The educational profile — 25.5% bachelor's degrees, 14.2% graduate degrees — is solid but trails the tech-heavy concentrations found in Washington County's Silicon Forest corridor. That said, the county's 92.9% broadband access and near-universal computer ownership suggest a workforce well-equipped for the remote economy.
What makes Clackamas County unique? Clackamas sits at an unusual intersection: it has the income profile and homeownership rates of an affluent suburb, but the rent burden statistics of a supply-constrained urban county. Add in dramatic geographic variation — from urban-edge Lake Oswego to rural Cascades foothills — and you have one of the most internally diverse housing markets in the Pacific Northwest.

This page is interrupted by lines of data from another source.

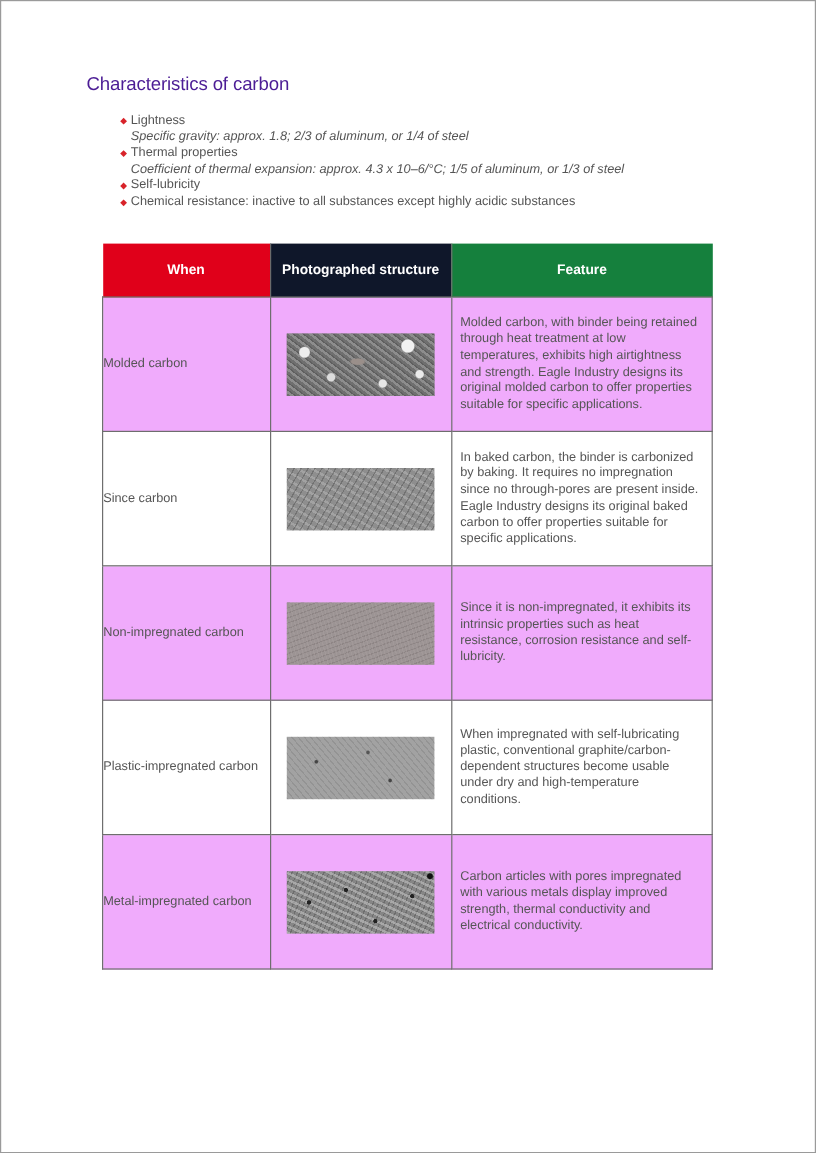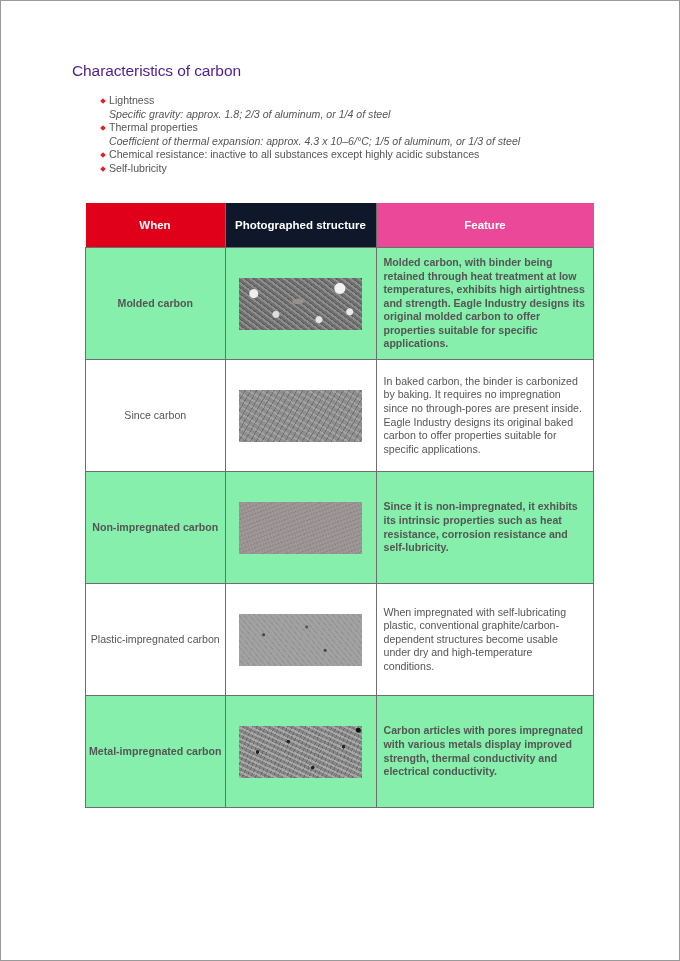"Chemical resistance: inactive to all" li { order: before "Self-lubricity" -> after "Self-lubricity" }
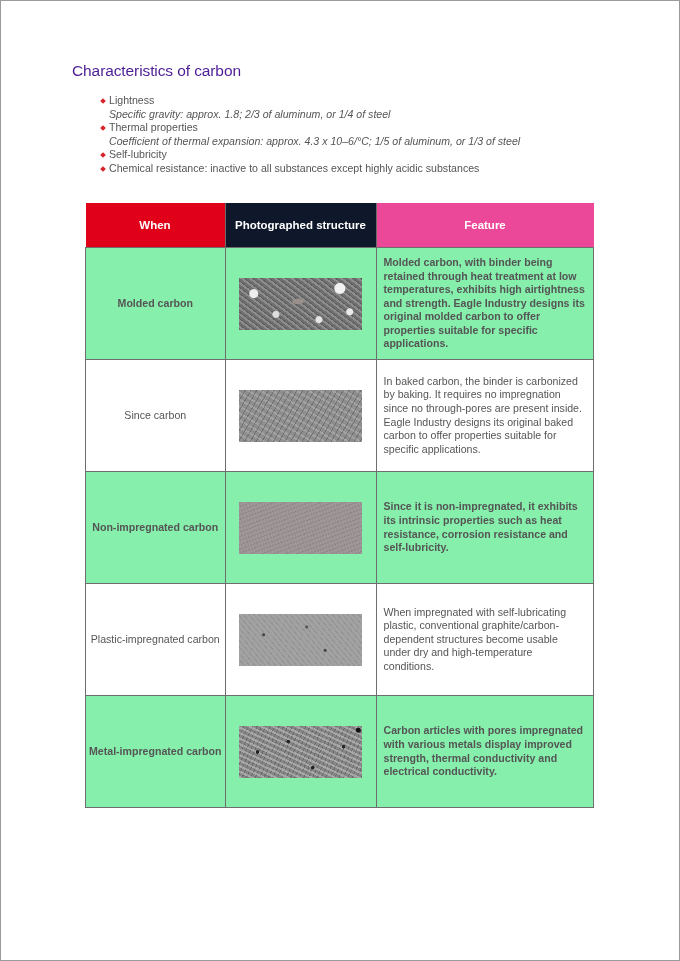"Feature" table.carbon th.feature { background: #ec4899 -> #15803d }
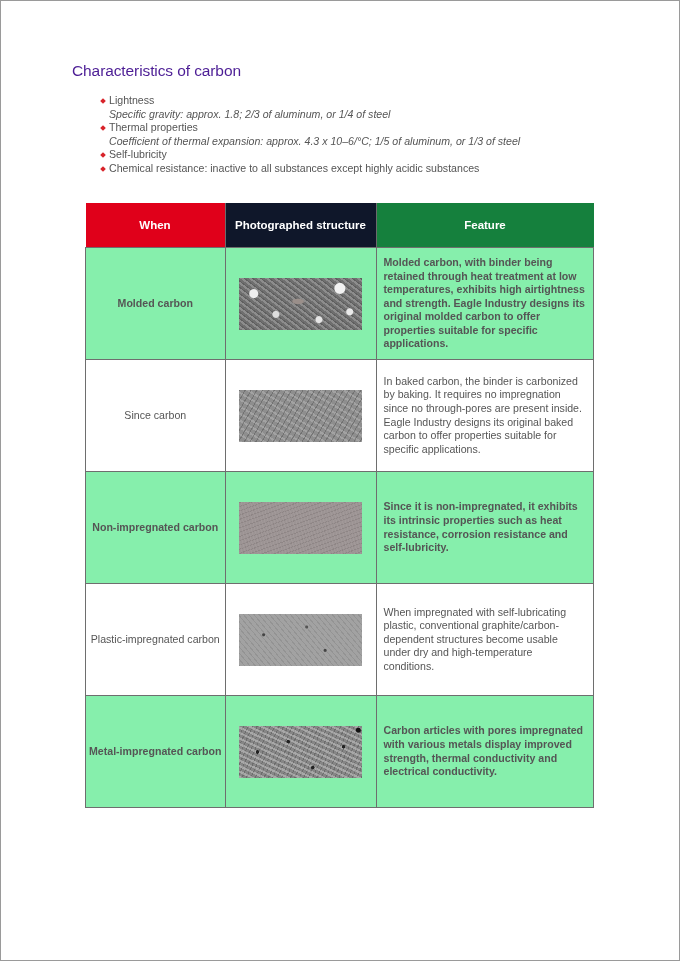"Molded carbon, with binder being" table.carbon tr.shade td { background: #86efac -> #f0abfc; font-weight: bold -> none }
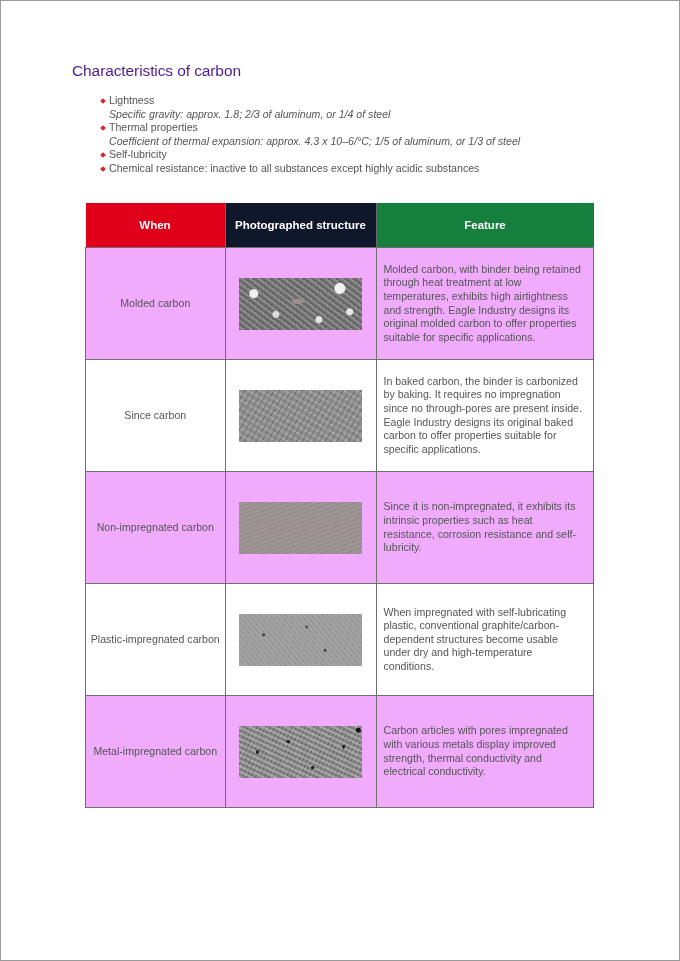"Molded carbon" td.type-cell { text-align: center -> none }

Is Clackamas County affordable compared to Portland? It depends entirely on whether you're buying or renting, and where. Buyers with strong incomes and stable employment can access more space per dollar than inner Portland — the average home runs about 2,197 square feet at $311/sqft. But renters face a market almost as punishing as the city itself, with limited multifamily inventory and rents that consume a disproportionate share of household income.
Why are home prices still rising in Clackamas County despite higher interest rates? The county's 2.5% year-over-year appreciation reflects constrained supply more than explosive demand. Low vacancy (5.7%), restrictive single-family zoning, and strong owner retention in a high-equity environment means very few homes actually hit the market — keeping prices sticky even as affordability erodes.
Our database includes 705 properties in Sherwood.
The average home price of $1.6M positions Sherwood as a premium real estate market.
The price per square foot of $493 reflects strong property valuations in this area.
Home prices in Sherwood are 119% higher than the Clackamas County average.
| Metric | Sherwood | Clackamas County | vs County |
|---|---|---|---|
| Average Price | $1,600,189 | $731,801 | +119% |
| Avg Sq Ft | 3,244 | 2,220 | +46% |
| Price/Sq Ft | $493 | $330 | +49% |
| Properties | 705 | 187,493 | -100% |
Other parcels within a few hundred meters of this one.
The average home price in Sherwood, OR is $1,600,189, based on analysis of 705 properties in our database.
Our database includes 705 properties in Sherwood, OR, providing comprehensive market coverage.
The average price per square foot in Sherwood, OR is $493. This is calculated from an average home price of $1,600,189 and average size of 3,244 square feet.
Homes in Sherwood, OR average 3,244 square feet, with an average price of $1,600,189.
Sherwood, OR is one of many cities in Clackamas County, OR with property data available. Browse other cities in the county to compare market conditions and pricing.